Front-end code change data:
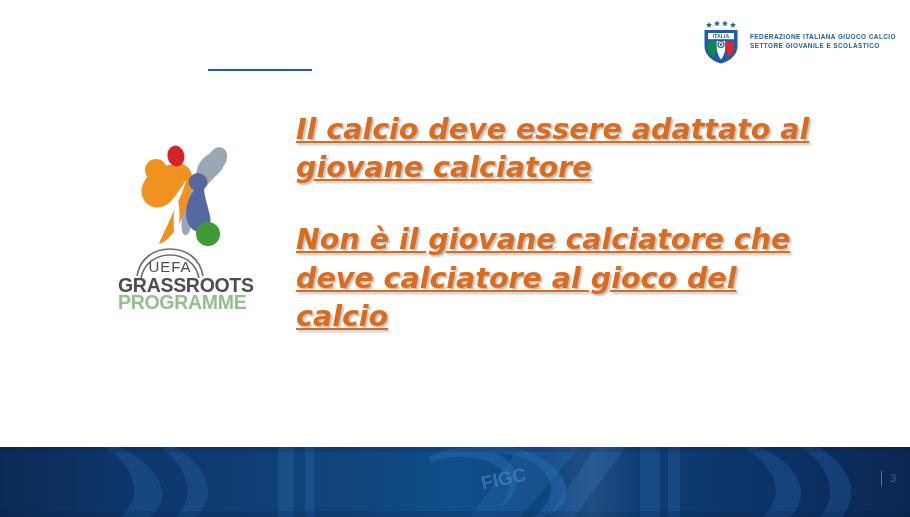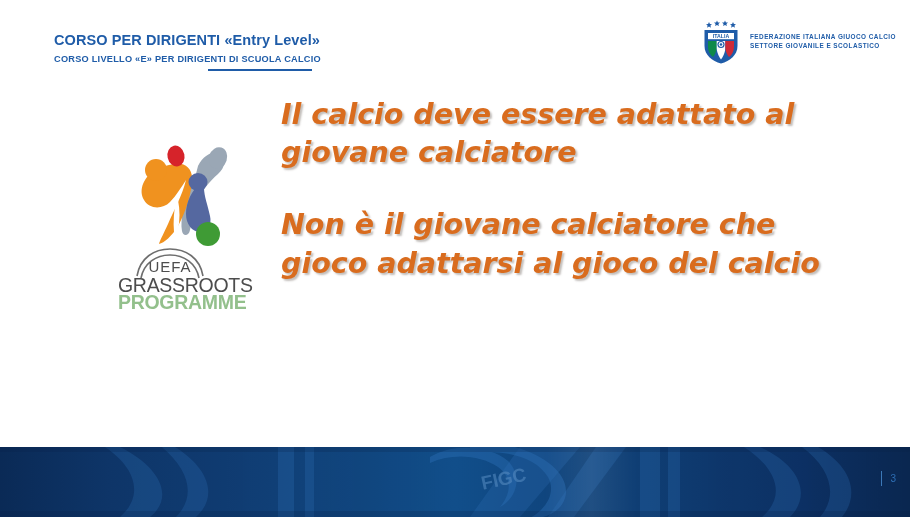--- a/index.html
+++ b/index.html
@@ -152,10 +152,6 @@
 
 <div class="slide">
 
-  <div class="hdr-left">
-    <div class="hdr-title">CORSO PER DIRIGENTI «Entry Level»</div>
-    <div class="hdr-sub">CORSO LIVELLO «E» PER DIRIGENTI DI SCUOLA CALCIO</div>
-  </div>
   <div class="hdr-rule"></div>
 
   <div class="figc-block">

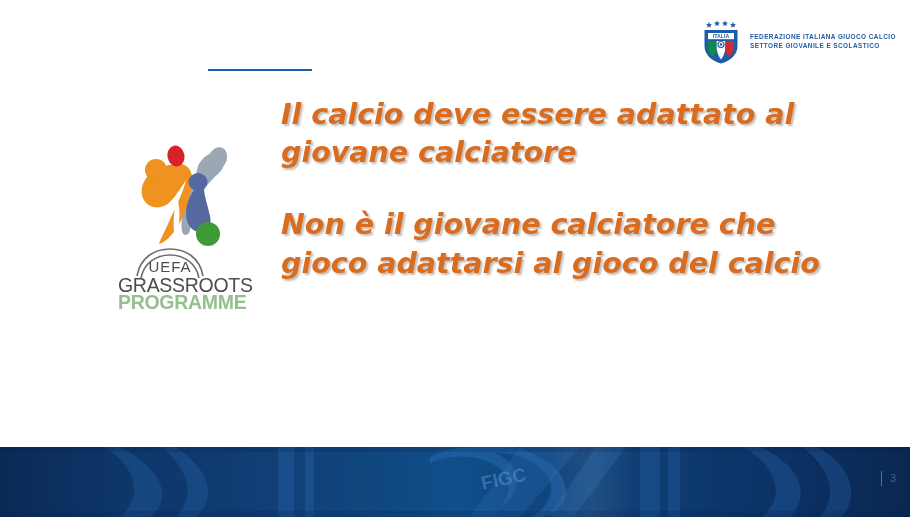--- a/index.html
+++ b/index.html
@@ -105,7 +105,7 @@
     line-height: 1.34;
     text-shadow: 2px 2px 2px rgba(120,110,105,.45);
   }
-  .quote p { margin: 0; }
+  .quote p { margin: 15px; text-decoration: underline; }
   .quote .para2 { margin-top: 34px; }
 
   

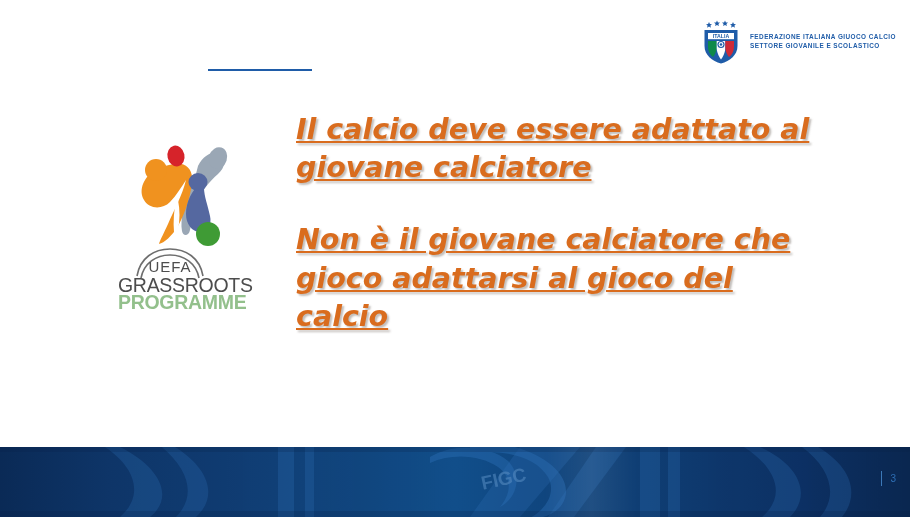--- a/index.html
+++ b/index.html
@@ -225,7 +225,7 @@
 
   <div class="quote">
     <p class="para1">Il calcio deve essere adattato al giovane calciatore</p>
-    <p class="para2">Non è il giovane calciatore che gioco adattarsi al gioco del calcio</p>
+    <p class="para2">Non è il giovane calciatore che deve calciatore al gioco del calcio</p>
   </div>
 
 

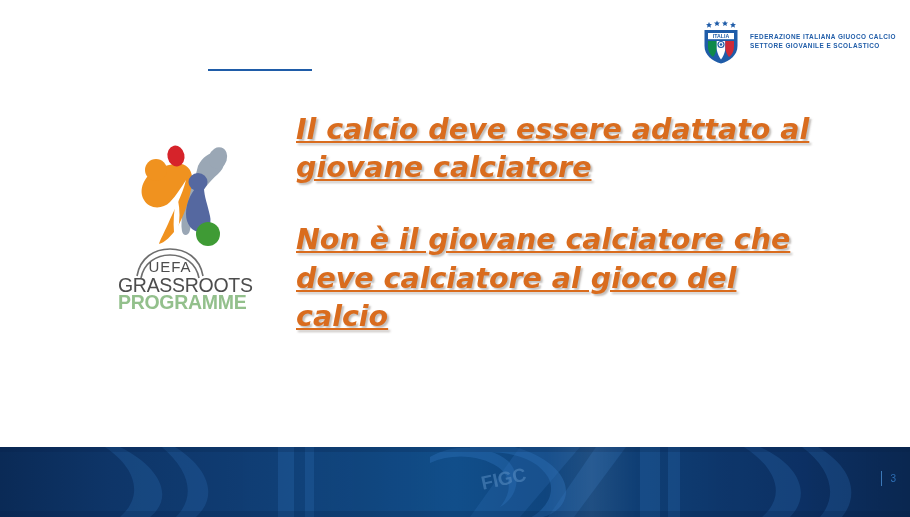--- a/index.html
+++ b/index.html
@@ -78,7 +78,7 @@
   .uefa-word1 {
     position: absolute; left: 0; top: 136px; width: 126px;
     text-align: center;
-    font-size: 19.5px; font-weight: normal;
+    font-size: 19.5px; font-weight: bold;
     letter-spacing: -.3px;
     color: #4D4D4D;
     line-height: 1;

## What to produce:
Going through the data above, return each line with the word "giovane".

## Written response:
     <p class="para1">Il calcio deve essere adattato al giovane calciatore</p>
-    <p class="para2">Non è il giovane calciatore che gioco adattarsi al gioco del calcio</p>
+    <p class="para2">Non è il giovane calciatore che deve calciatore al gioco del calcio</p>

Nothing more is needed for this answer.